◆ **TASK STATEMENT**
Every line below that has the string "young" needs to be copied.

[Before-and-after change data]
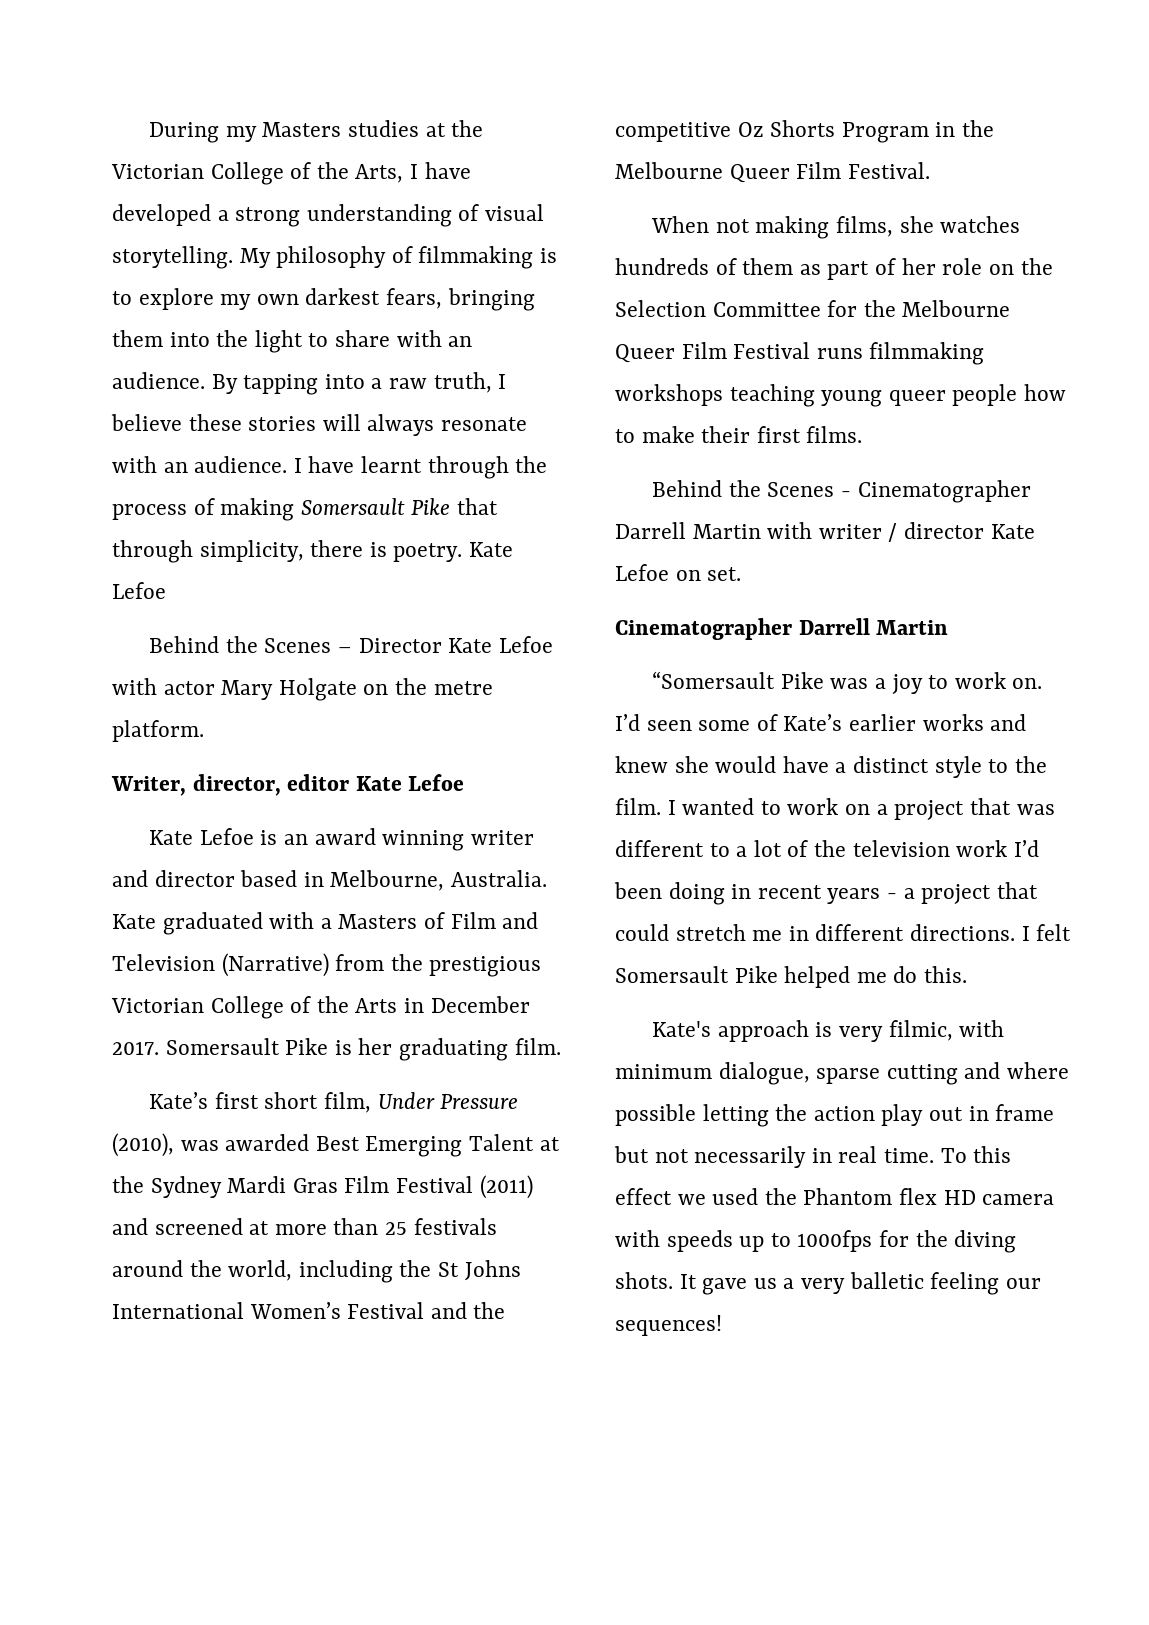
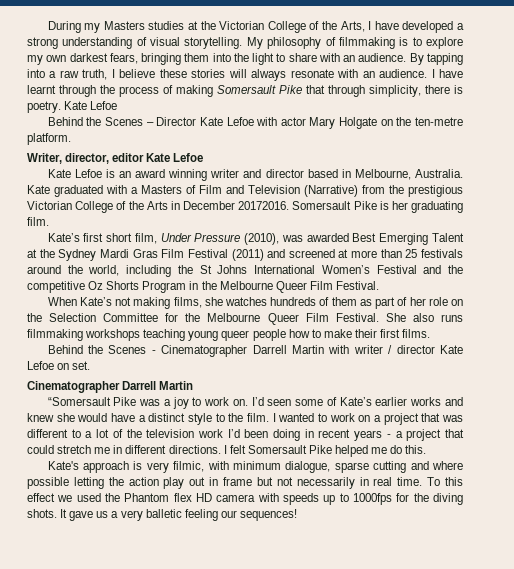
- Behind the Scenes – Director Kate Lefoe with actor Mary Holgate on the metre platform.
+ Behind the Scenes – Director Kate Lefoe with actor Mary Holgate on the ten-metre platform.
- Kate graduated with a Masters of Film and Television (Narrative) from the prestigious Victorian College of the Arts in December 2017.
+ Kate graduated with a Masters of Film and Television (Narrative) from the prestigious Victorian College of the Arts in December 20172016.
- When not making films, she watches hundreds of them as part of her role on the Selection Committee for the Melbourne Queer Film Festival runs filmmaking workshops teaching young queer people how to make their first films.
+ When Kate’s not making films, she watches hundreds of them as part of her role on the Selection Committee for the Melbourne Queer Film Festival. She also runs filmmaking workshops teaching young queer people how to make their first films.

◆ **EXPECTED ANSWER**
- When not making films, she watches hundreds of them as part of her role on the Selection Committee for the Melbourne Queer Film Festival runs filmmaking workshops teaching young queer people how to make their first films.
+ When Kate’s not making films, she watches hundreds of them as part of her role on the Selection Committee for the Melbourne Queer Film Festival. She also runs filmmaking workshops teaching young queer people how to make their first films.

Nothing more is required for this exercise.